Site Reliability Engineer
Contract
Cincinatti, Ohio
Remote
Our Retail client, is looking for a Site Reliability Engineer to ensure the stability, scalability, and performance of their technology solutions by managing infrastructure, automating processes, and resolving system issues to minimize downtime and optimize customer experience.
Job Description:
- As a Site Reliability Engineer/DevOps Engineer, you will be responsible for ensuring the availability, performance, and reliability of Fulfillment Technology solutions for our retail partner to support omni-channel strategy.
- You will work closely with the development, testing, and operations teams to design, implement, and maintain scalable, reliable, and efficient solutions for the production environment.
- You will also troubleshoot and resolve any issues that may arise in the production systems, using various tools and techniques such as monitoring, logging, alerting, automation, and incident management.
- You will also contribute to the continuous improvement of the DevOps practices and processes, such as CI/CD, configuration management, infrastructure as code, and cloud computing.
- You will have a strong background in software engineering, system administration, networking, and cloud technologies.
- You will also have excellent communication and collaboration skills, as well as a passion for learning new technologies and solving complex problems.
Minimum Position Qualifications:
- Bachelor’s Degree in Computer Science/Engineering or related field.
- 4+ years of experience in the cloud SRE/DevOps/Infrastructure, or any related fields.
- 4+ years experience working with databases, web applications and micro-services, event-driven applications, messaging systems, REST APIs and integrations, cloud, support tools, observability and containerization technologies.
- Knowledge of Java, Spring boot, Microservices, Kafka, Cassandra & SQL Server.
- Proficiency in scripting languages such as Python / Shell scripting.
- 1 year of experience managing System Observability tools (DynaTrace, ELK, PagerDuty, Datadog, Azure Monitor, Grafana, etc).
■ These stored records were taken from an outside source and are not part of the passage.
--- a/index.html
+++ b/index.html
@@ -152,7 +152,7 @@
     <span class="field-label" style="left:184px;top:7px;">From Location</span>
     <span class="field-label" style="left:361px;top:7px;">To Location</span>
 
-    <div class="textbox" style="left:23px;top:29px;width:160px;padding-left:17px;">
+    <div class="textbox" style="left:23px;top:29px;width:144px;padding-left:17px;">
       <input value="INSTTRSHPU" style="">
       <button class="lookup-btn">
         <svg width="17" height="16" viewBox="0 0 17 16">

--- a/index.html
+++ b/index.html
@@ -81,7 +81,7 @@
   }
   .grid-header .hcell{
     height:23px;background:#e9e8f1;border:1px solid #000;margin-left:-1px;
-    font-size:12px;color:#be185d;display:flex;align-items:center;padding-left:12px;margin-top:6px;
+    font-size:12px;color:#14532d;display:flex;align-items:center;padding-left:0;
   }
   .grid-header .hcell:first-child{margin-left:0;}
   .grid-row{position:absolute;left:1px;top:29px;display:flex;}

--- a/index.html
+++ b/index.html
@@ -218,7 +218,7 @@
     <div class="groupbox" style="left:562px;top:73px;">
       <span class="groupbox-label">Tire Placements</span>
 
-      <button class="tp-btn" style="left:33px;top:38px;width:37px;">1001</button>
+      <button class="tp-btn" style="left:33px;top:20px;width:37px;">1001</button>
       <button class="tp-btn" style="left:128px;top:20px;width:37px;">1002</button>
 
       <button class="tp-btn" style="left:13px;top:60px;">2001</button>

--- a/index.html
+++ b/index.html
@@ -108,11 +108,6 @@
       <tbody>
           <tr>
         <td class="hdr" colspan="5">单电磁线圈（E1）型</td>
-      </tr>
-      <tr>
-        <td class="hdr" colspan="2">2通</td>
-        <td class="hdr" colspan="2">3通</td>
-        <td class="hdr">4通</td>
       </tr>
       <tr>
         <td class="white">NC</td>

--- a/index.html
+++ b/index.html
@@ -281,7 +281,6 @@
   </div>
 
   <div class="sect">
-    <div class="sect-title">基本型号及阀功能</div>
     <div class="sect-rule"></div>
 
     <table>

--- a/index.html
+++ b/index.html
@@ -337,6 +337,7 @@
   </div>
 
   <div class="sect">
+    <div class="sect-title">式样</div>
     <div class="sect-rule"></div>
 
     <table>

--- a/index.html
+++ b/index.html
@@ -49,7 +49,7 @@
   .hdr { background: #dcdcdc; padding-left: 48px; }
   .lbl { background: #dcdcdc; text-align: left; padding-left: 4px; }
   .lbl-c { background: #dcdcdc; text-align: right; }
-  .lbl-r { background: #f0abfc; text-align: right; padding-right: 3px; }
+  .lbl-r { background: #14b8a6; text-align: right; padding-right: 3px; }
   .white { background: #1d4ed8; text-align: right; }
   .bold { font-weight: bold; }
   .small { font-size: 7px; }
- Hands-on experience with GitActions for CI/CD automations.
- Knowledge of Linux architecture, security, administration, performance monitoring/tuning, troubleshooting, and production operations.
- Demonstrated skill in working in an Agile environment.
- Demonstrated skill in working with multi-location global teams.
- Proven ability to think and contribute at the strategic level.
- Demonstrated knowledge of eCommerce, Fulfillment, or Retail Technology solutions.
- Demonstrated written, oral and presentation/public speaking communication skills.
Desired Previous Experience/Education:
- Master’s Degree or PhD in computer science, information systems, or related field.
- 4+ years of experience in designing/working in high volume eCommerce applications.
- 2+ years of experience configuring and managing cloud infrastructure (Azure, AWS, GCP).
- 1 year of experience with technologies such as Apache Kafka, Azure Cosmos DB, Apache Cassandra, Ansible, Terraform, Docker and Kubernetes.
- Experience with Nginx, HAProxy, Squid.
- Experience with CI/CD pipelines using tools such as Jenkins, Spinnaker, Azure DevOps, TeamCity, etc.
- Proficient in implementing and managing RoyalTS or similar cross-platform remote management solutions, ensuring secure and efficient remote access and system administration across diverse environments.
Key Responsibilities:
- Partner and collaborate with application engineering, observability, and other support teams within our retail client's ecosystem, as well as our business operation partners and third parties (as appropriate) to prioritize, address and drive the resolution of issues and incidents that impact customer pickup or delivery domains.
- Drive root-cause analysis of critical business and production issues to prevent future occurrences and review/approve potential solutions.
- Lead Major Incident calls impacting the Pickup Fulfillment domain and provide clear, timely updates on status of service restoration to key stakeholders.
- Work with the engineering teams to continuously implement and improve reliable and speedy build environments.
- Increase automation to improve efficiency and quality.
- Ensure traceability, observability, and retrievability of system behavior.
- Build logging, monitoring, and alerting systems to identify bottlenecks and assist with debugging, analysis, and optimization in cloud, on-prem and store environments.
- Craft solid and clearly explained designs, playbooks, and documentation.
- Participate in an off-hours on-call rotation, and perform periodic off-hours work during maintenance windows.